• **WORK ITEM**
Copy every record verbatim but exclude the pictures.

(Change detection data)

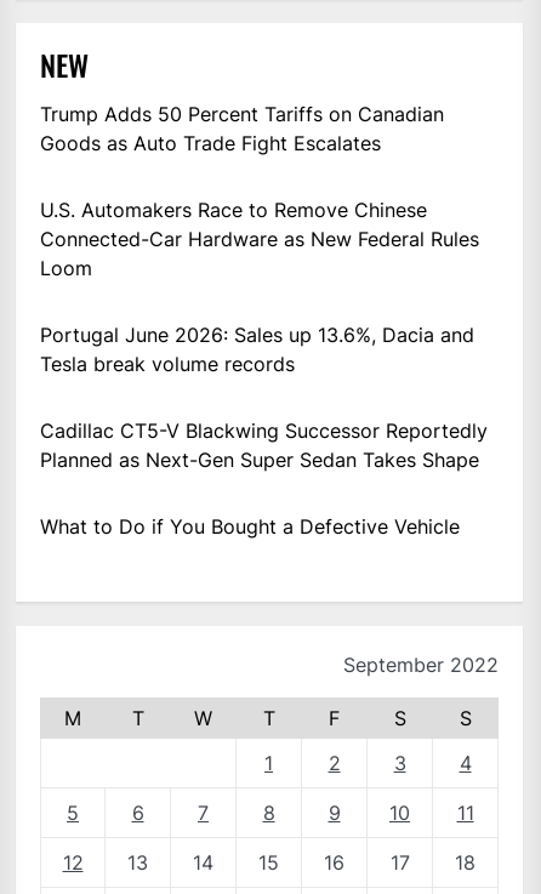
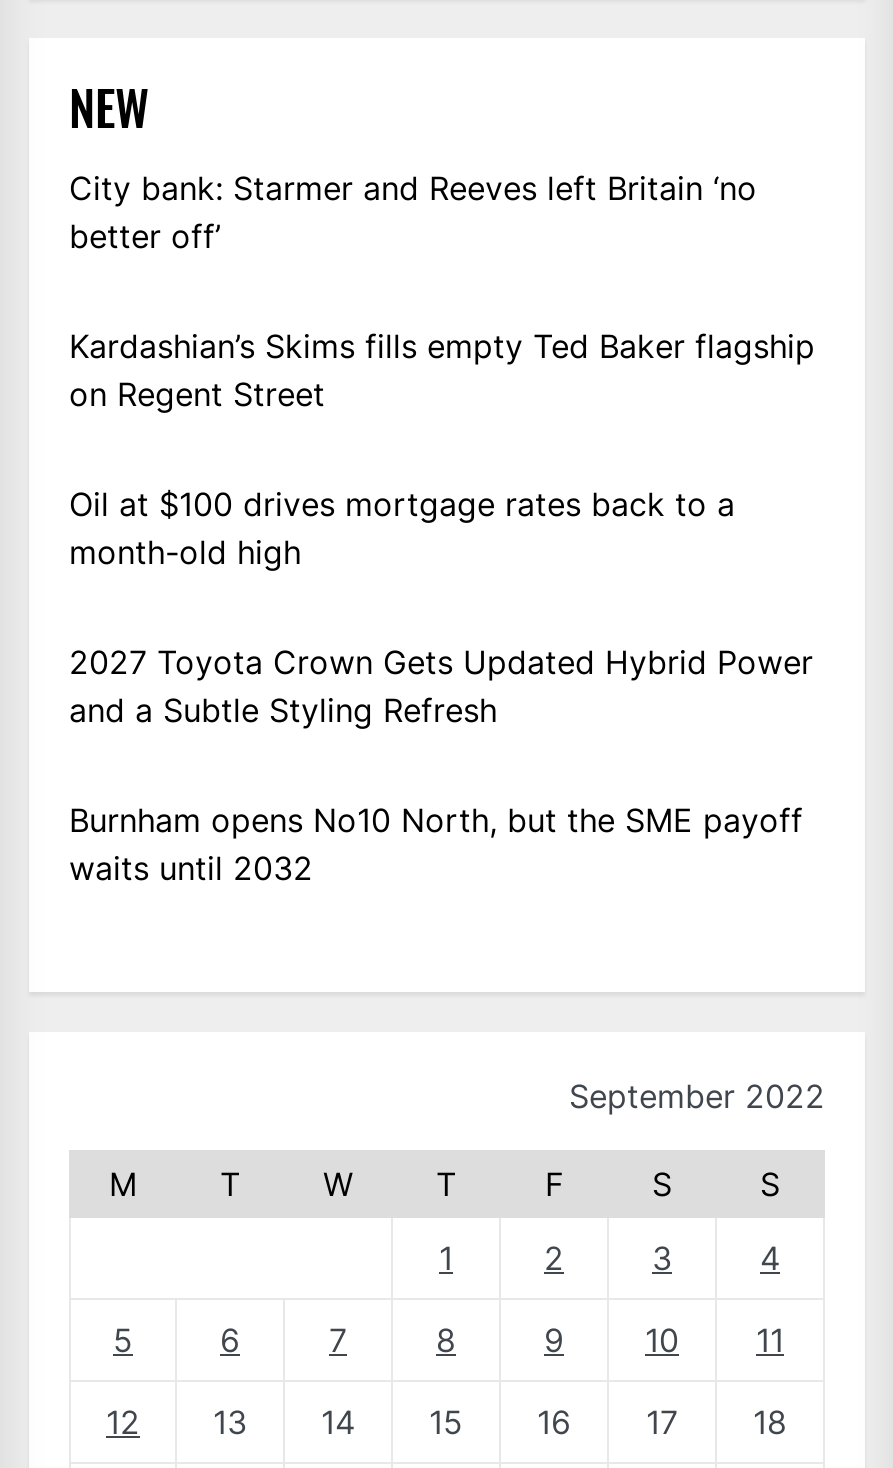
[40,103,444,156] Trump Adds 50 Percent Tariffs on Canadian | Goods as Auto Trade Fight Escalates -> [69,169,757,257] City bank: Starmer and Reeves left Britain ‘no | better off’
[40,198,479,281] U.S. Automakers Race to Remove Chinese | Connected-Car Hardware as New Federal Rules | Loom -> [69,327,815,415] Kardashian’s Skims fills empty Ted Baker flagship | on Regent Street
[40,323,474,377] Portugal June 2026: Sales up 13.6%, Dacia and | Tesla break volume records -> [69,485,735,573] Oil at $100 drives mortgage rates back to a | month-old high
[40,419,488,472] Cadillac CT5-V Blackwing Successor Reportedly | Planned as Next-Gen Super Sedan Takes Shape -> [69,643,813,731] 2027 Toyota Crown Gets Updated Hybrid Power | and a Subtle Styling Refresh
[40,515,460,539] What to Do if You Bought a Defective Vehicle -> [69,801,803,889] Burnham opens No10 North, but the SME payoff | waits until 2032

• **EXERCISE OUTPUT**
[40,103,444,156] Trump Adds 50 Percent Tariffs on Canadian | Goods as Auto Trade Fight Escalates -> [69,169,757,257] City bank: Starmer and Reeves left Britain ‘no | better off’
[40,198,479,281] U.S. Automakers Race to Remove Chinese | Connected-Car Hardware as New Federal Rules | Loom -> [69,327,815,415] Kardashian’s Skims fills empty Ted Baker flagship | on Regent Street
[40,323,474,377] Portugal June 2026: Sales up 13.6%, Dacia and | Tesla break volume records -> [69,485,735,573] Oil at $100 drives mortgage rates back to a | month-old high
[40,419,488,472] Cadillac CT5-V Blackwing Successor Reportedly | Planned as Next-Gen Super Sedan Takes Shape -> [69,643,813,731] 2027 Toyota Crown Gets Updated Hybrid Power | and a Subtle Styling Refresh
[40,515,460,539] What to Do if You Bought a Defective Vehicle -> [69,801,803,889] Burnham opens No10 North, but the SME payoff | waits until 2032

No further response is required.